§ **Work task**: Please return the data word for word and leave out any picture it contains.

§ **Data for this exercise**:
====================
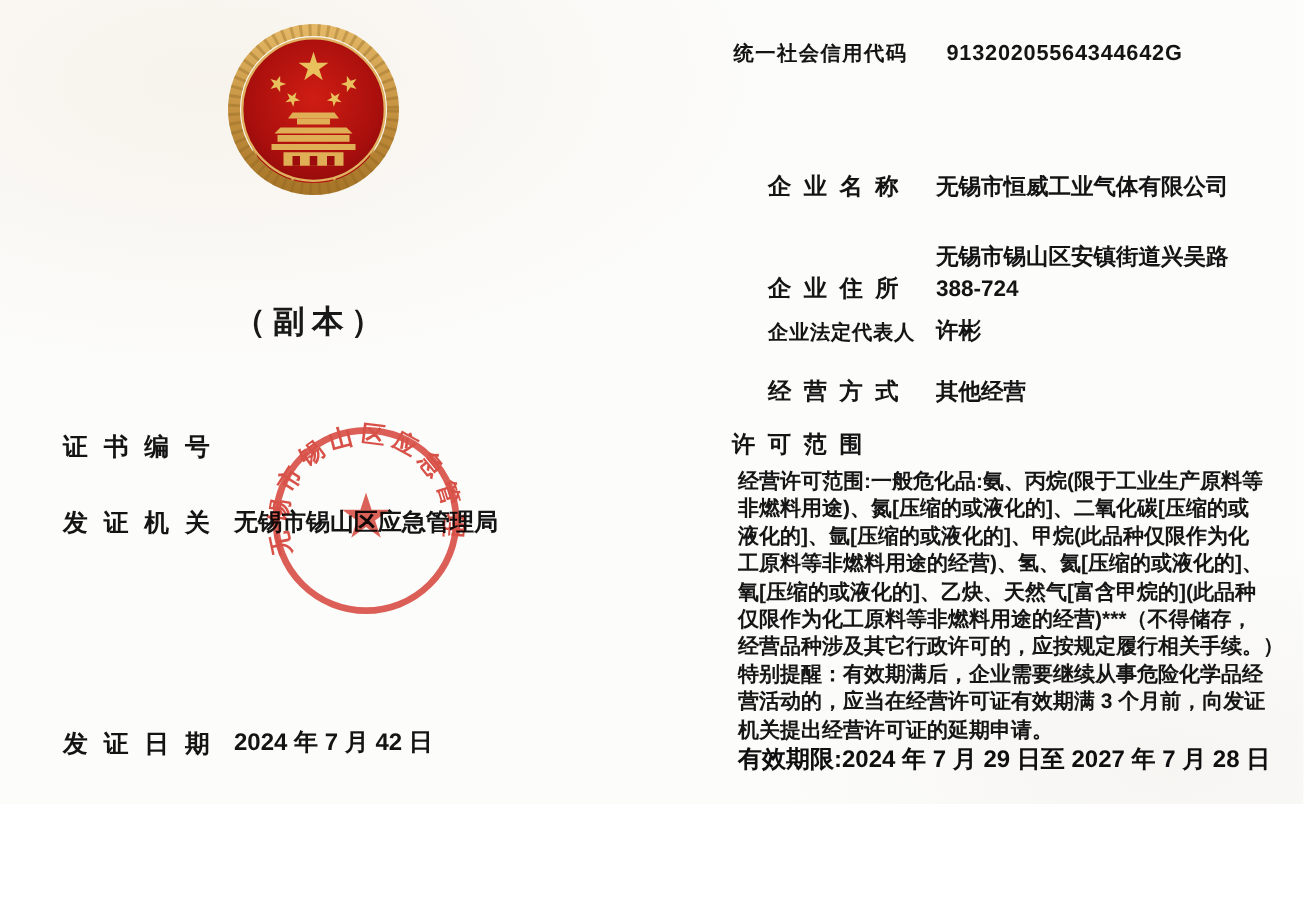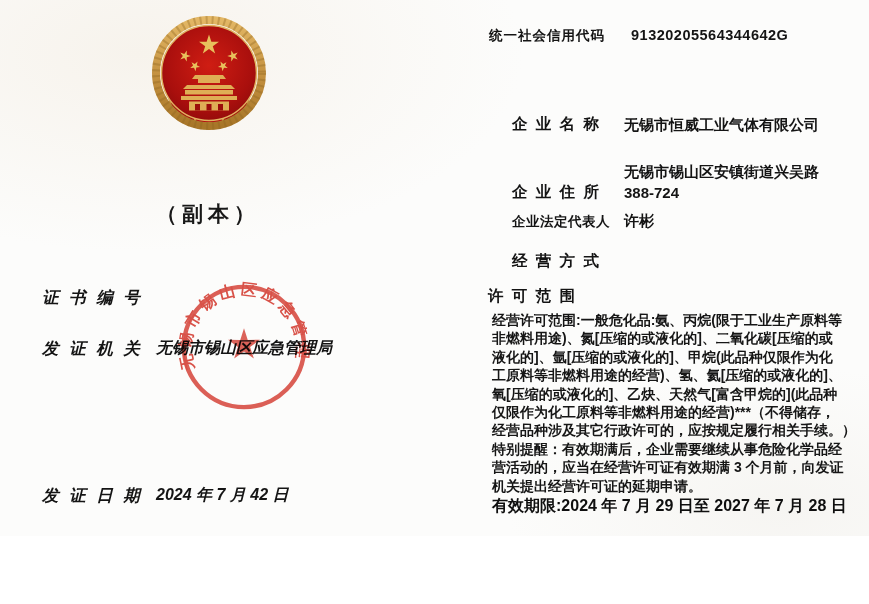"其他经营" span.val { html: none -> <span>其他经营</span> }
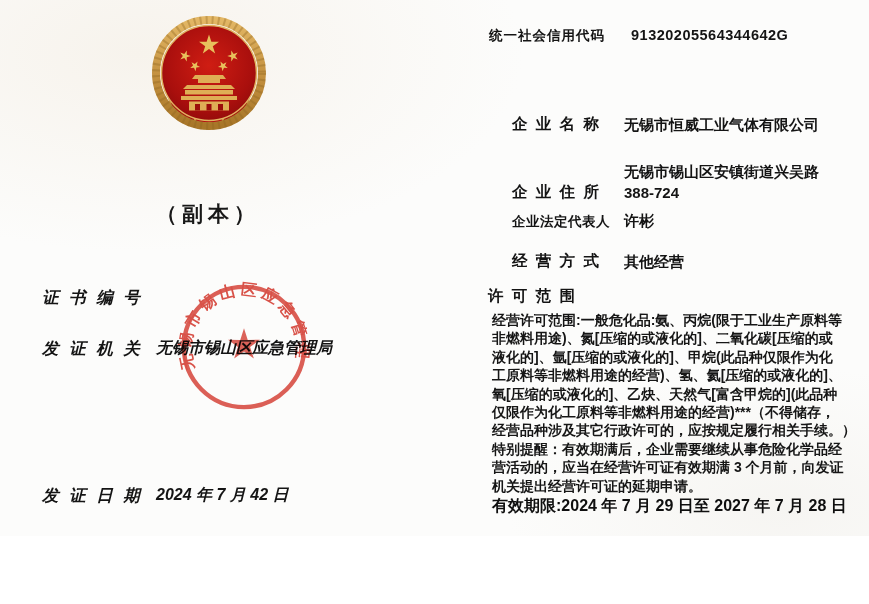"证 书 编 号" .lrow { font-style: italic -> none }
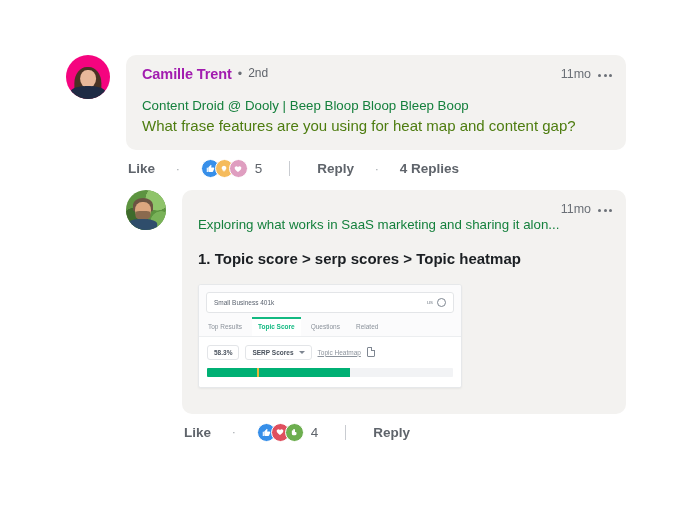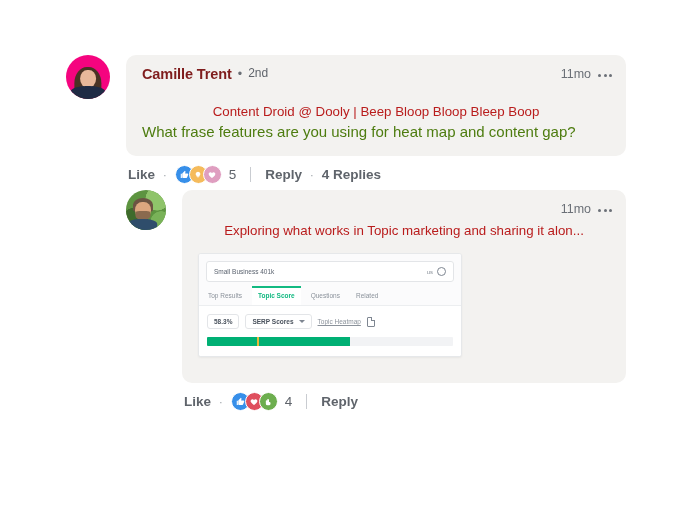"Camille Trent" .name { color: #7f1d1d -> #a21caf }
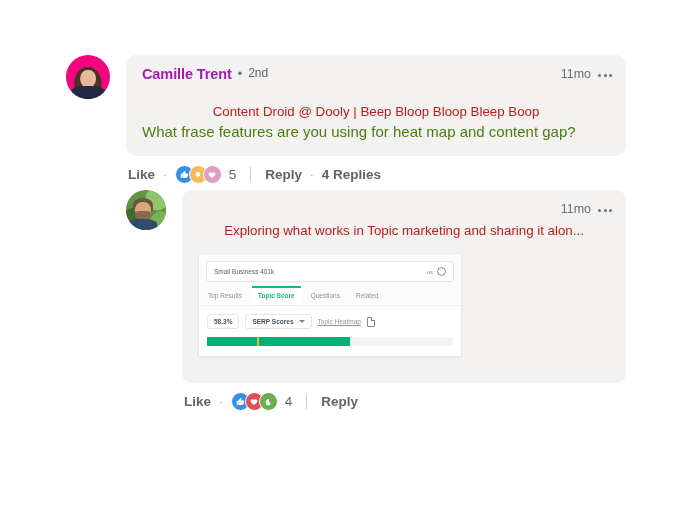"Content Droid @ Dooly |" .headline { color: #b91c1c -> #15803d; margin-top: 20px -> 14px; text-align: center -> none }
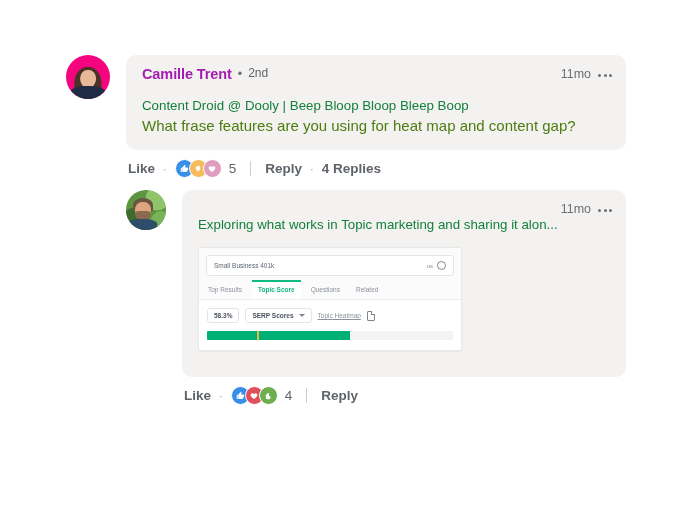"Like" .actions { gap: 8px -> 21px }
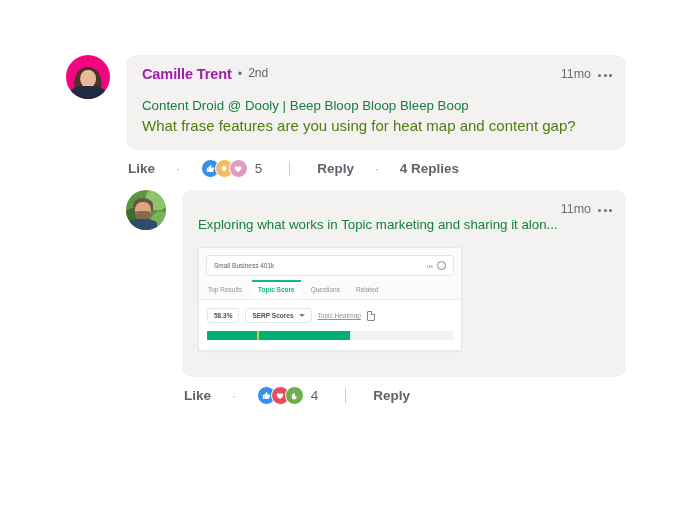"Exploring what works in Topic" div.headline { text: Topic -> SaaS }
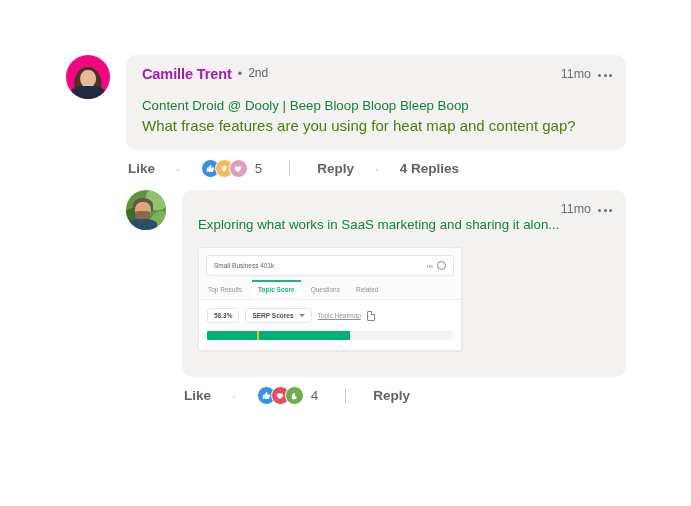"1. Topic score > serp" div.body-text-reply { html: none -> <div>1. Topic score &gt; serp scores &gt; Topic heatmap</div> }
====================
§ **Response to the exercise**:
"其他经营" span.val { html: none -> <span>其他经营</span> }
"证 书 编 号" .lrow { font-style: italic -> none }
"Camille Trent" .name { color: #7f1d1d -> #a21caf }
"Content Droid @ Dooly |" .headline { color: #b91c1c -> #15803d; margin-top: 20px -> 14px; text-align: center -> none }
"Like" .actions { gap: 8px -> 21px }
"Exploring what works in Topic" div.headline { text: Topic -> SaaS }
"1. Topic score > serp" div.body-text-reply { html: none -> <div>1. Topic score &gt; serp scores &gt; Topic heatmap</div> }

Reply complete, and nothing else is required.